Work request: How many lines in the listing below include the word "DejaVu"? Reply with the count alone.
::: Excerpted data
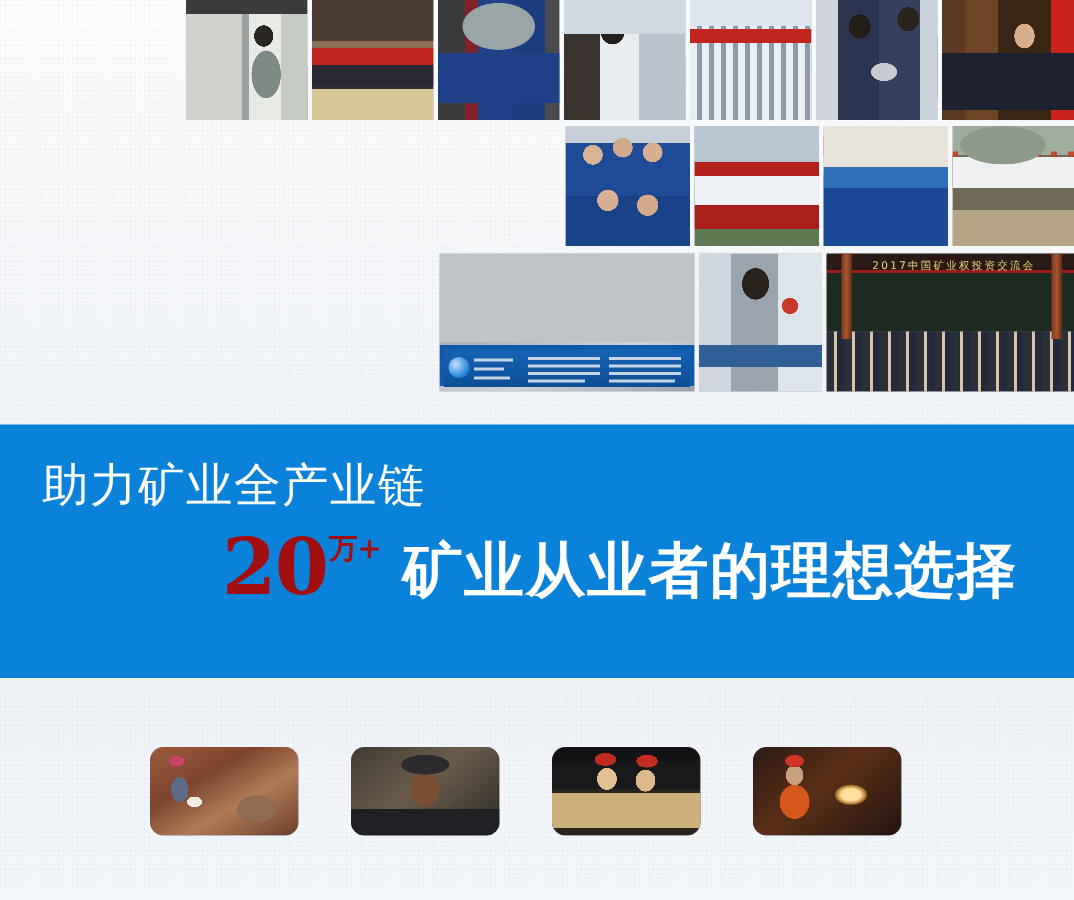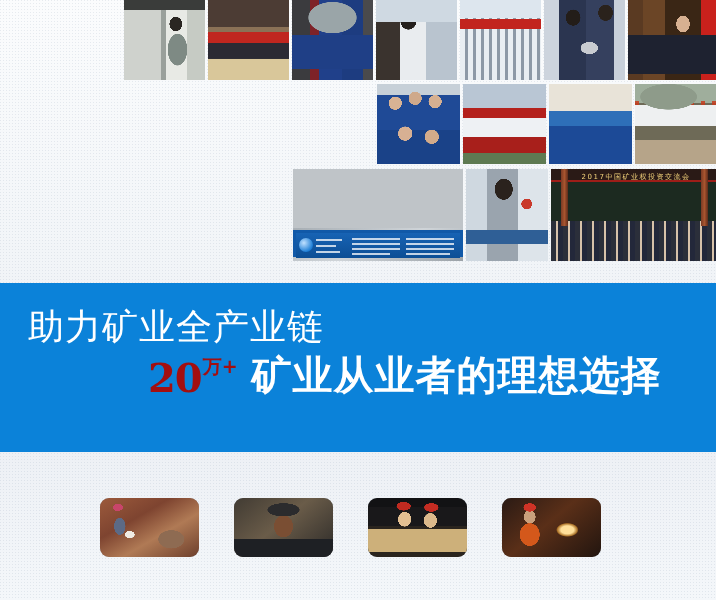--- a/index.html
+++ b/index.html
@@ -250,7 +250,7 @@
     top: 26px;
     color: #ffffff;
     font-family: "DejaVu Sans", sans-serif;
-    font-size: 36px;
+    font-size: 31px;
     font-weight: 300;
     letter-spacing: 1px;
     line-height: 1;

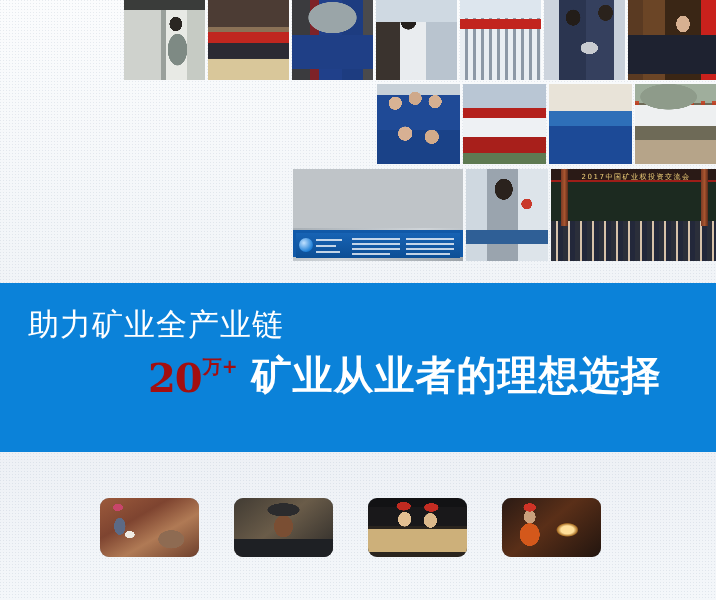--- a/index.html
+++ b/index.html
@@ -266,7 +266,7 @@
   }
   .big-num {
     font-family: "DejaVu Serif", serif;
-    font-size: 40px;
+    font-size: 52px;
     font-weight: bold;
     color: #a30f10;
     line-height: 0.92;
::::::
Expected answer: 2